Pecs and Shoulder Pain

Published on 14 June 2024 at 18:10

Full technique video here: https://youtu.be/Gp3mJvvMEl8

 

When it comes to bad posture, “pectoralis minor” is a major player in subacromial impingement and neurogenic thoracic outlet. Now, we are learning chest wall tightness results from central nervous system (CNS) protective guarding and reflex spasm due to tension, nerve compression, altered joint neurology, and athletic overuse syndromes.

Nerve compression from joint alteration anywhere along the brachial plexus may cause the brain to reflexively “splint” anterior chest wall tissues in an attempt to prevent further perceived neural insult. Accompanying dural membrane irritation can set the stage for pain-spasm-pain cycles or, in the early stages, the client may only experience symptoms such as shortness of breath, emotional distress, and restricted glenohumeral mobility—with no pain at all.

“Sherrington’s Law of Reciprocal Innervation” showed that muscle inhibition is frequently found in injured, inflamed, and painful tissues and that the resulting inhibition or weakness leads to reciprocal facilitation of its antagonist.

The simple act of releasing tight agonist muscles as demonstrated in the video, may result in increased strength in the inhibited antagonist, likely mediated via Sherrington’s 1907 Law of Reciprocal Innervation.

 

ASSESSMENTS

 

Internal Rotation:

  • Client lies in the prone position more towards the side of the table that the shoulder is being tested.
  • Client is asked to internally rotate the shoulder to 60 degrees.
  • If the client has adequate movement, move on to the External Rotation test.
  • If the client does not have 60 degrees, passively rotate the client’s shoulder.
  • If the client has 60 degrees, the client has a stability dysfunction with shoulder internal rotation. If the client does not have 60 degrees passively, then the client has a mobility dysfunction with shoulder internal rotation.

 

External Rotation:

  • Client lies in the prone position more towards the side of the table that the shoulder is being tested.
  • Client is asked to externally rotate the shoulder to 90 degrees.
  • If the client has adequate movement, move on to the Shoulder Extension test.
  • If the client does not have 90 degrees, passively rotate the client’s shoulder.
  • If the client has 90 degrees, the client has a stability dysfunction with shoulder external rotation. If the client does not have 90 degrees passively, then the client has a mobility dysfunction with shoulder external rotation.

 

Shoulder Extension:

  • Client lies in the prone position.
  • Client is asked to raise the arm up to the ceiling keeping the arm straight to 50 degrees.
  • If the client has adequate movement, move on to the Shoulder Flexion and Abduction test.
  • If the client does not have 50 degrees, passively raise the client’s shoulder.
  • If the client has 50 degrees, the client has a stability dysfunction with shoulder extension.
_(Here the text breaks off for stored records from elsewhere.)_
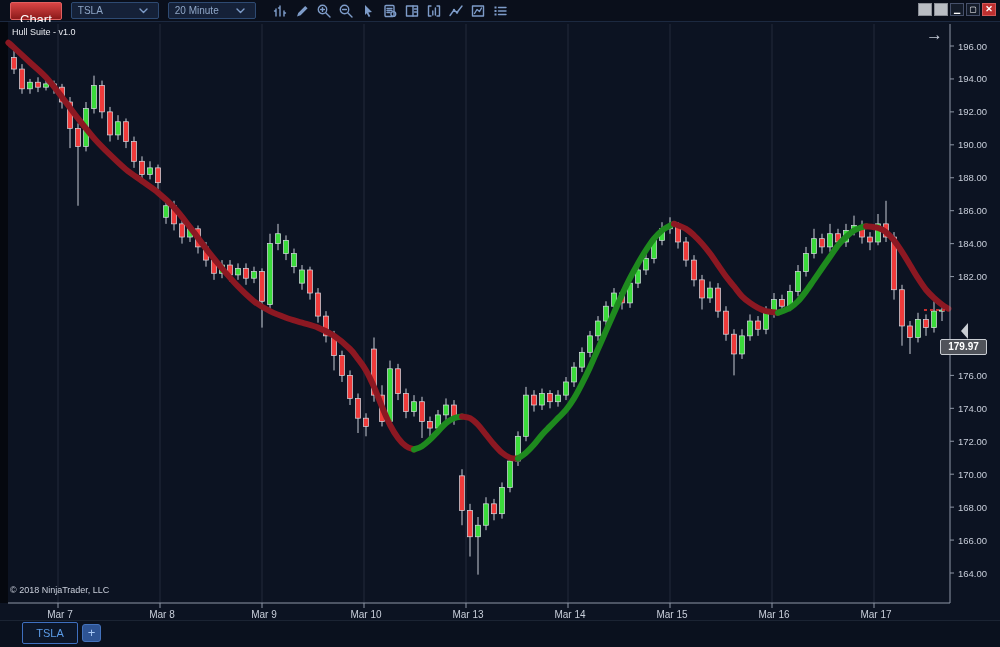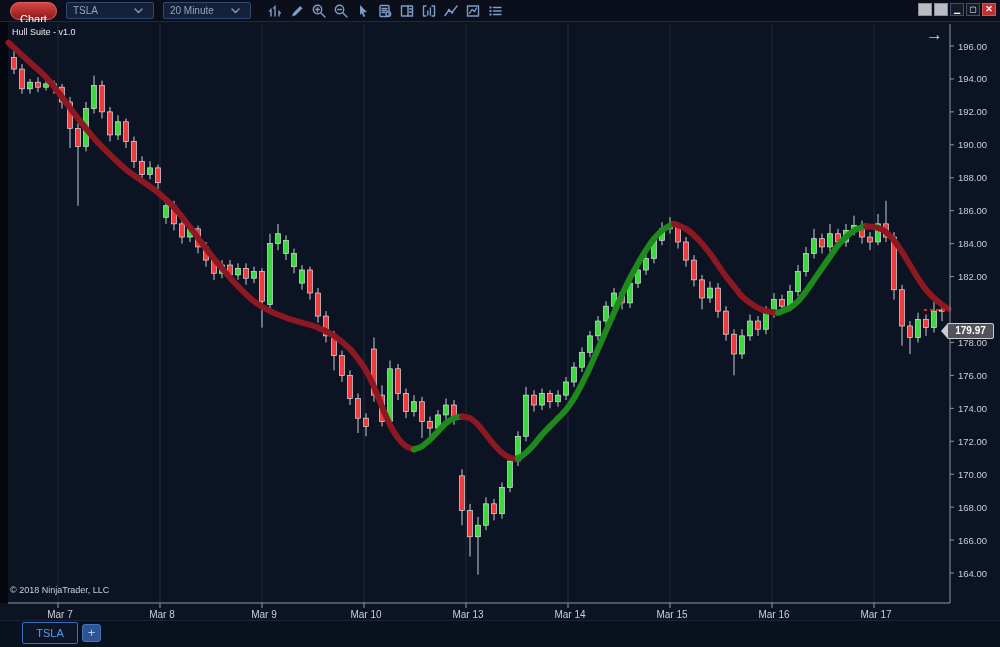--- a/index.html
+++ b/index.html
@@ -8,8 +8,8 @@
   
   .toolbar{position:absolute;top:0;left:0;width:1000px;height:22px;background:#0a0f1b;
     border-bottom:1px solid #1c2940;display:flex;align-items:center;}
-  .tab-chart{margin-left:10px;height:18px;padding:8px 9px;line-height:17px;font-size:11px;color:#fff;
-    background:linear-gradient(#d94545,#8c1a1a);border:1px solid #e06060;border-radius:9px;cursor:default;}
+  .tab-chart{margin-left:10px;height:18px;padding:8px 9px;line-height:17px;font-size:13px;color:#fff;
+    background:linear-gradient(#d94545,#8c1a1a);border:1px solid #e06060;border-radius:2px;cursor:default;}
   .dd{margin-left:9px;width:88px;height:17px;background:#152138;border:1px solid #2e4a72;border-radius:2px;
     display:flex;align-items:center;justify-content:space-between;padding:0 6px;font-size:10px;color:#8fa6c6;}
   .icons{display:flex;margin-left:16px;gap:5px;}

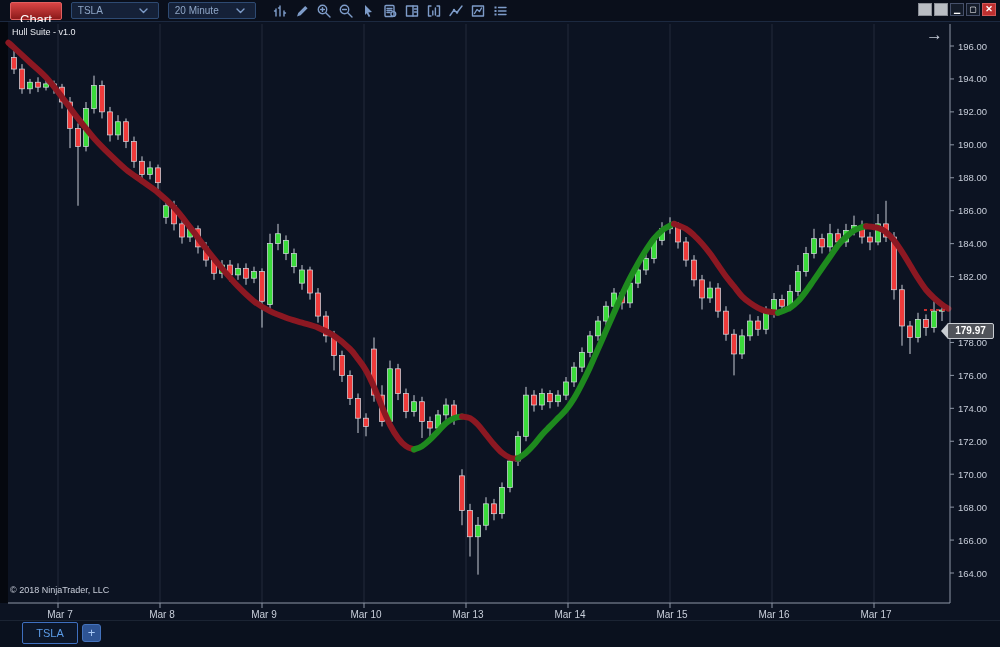--- a/index.html
+++ b/index.html
@@ -450,7 +450,7 @@
     <div class="hull-label">Hull Suite - v1.0</div>
     <div class="nav-arrow">→</div>
     <div class="copyright">© 2018 NinjaTrader, LLC</div>
-    <div class="price-tag" style="top: 300.994px;">
+    <div class="price-tag" style="top: 300.994px; flex-direction: column;">
       <span class="tip"></span>
       <span class="box">179.97</span>
     </div>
If the client does not have 50 degrees passively, then the client has a mobility dysfunction with shoulder extension.

 

Shoulder Flexion and Abduction Test:

  • Client lies in the prone position.
  • Client is asked to abduct the shoulder and continue raising the arm until the arm is in line with the ear. Like a swim stroke.
  • If the client has adequate movement, meaning smooth and full range of movement, then the client has met the criteria.
  • If the client does not have adequate movement, passively raise the client’s shoulder.
  • If the client has smooth movement, the client has a stability dysfunction with shoulder flexion and abduction. If the client does not, then the client has a mobility dysfunction with shoulder flexion abduction.

 

TECHNIQUE

 

Pec Pin and Stretch:

  • Client lies in the supine position.
  • Therapist abducts the client’s shoulder to around 110 degrees, if possible.
  • Therapist stands at the head of the table and places a soft forearm on the client’s pec tissue. Right below where the pecs come into the shoulder.
  • Therapist pins the pec tissue and at the same time grasps the client’s arm and externally rotates the shoulder. This is creating a pin and stretch. Repeat until external rotation is easier.

 

Articular Stretching for The Pecs:

  • Client lies in the supine position.
  • Therapist abducts the client’s shoulder to around 110 degrees if possible.
  • Therapist sits next to the client on the table below the arm. Therapist takes their forearm and pins the pec tissue. At the same time client is asked to rotate the shoulder internally and externally.
  • Therapist glides up the pec tissue towards the shoulder, glides over the shoulder, and down the arm to the elbow.
  • Repeat 3-5 times.

Pec Stretch:

  • Client is asked to lie on their side. Client is then asked to place their hand behind the head.
  • Therapist places their palm onto the client’s inferior aspect of the client’s shoulder blade.
  • The therapist’s other arm gently grasps the client’s elbow of the arm that is reaching behind the head.
  • Client is asked to pull the elbow down very gently to the hips.
  • Therapist resist the movement to a count of 5. The client then relaxes.
  • As the client relaxes on the exhale therapist gently pulls the elbow back to the new restrictive barrier. Make sure to keep the palm on the client’s shoulder blade and do not allow them to roll on their back.
  • Repeat 3-5 times.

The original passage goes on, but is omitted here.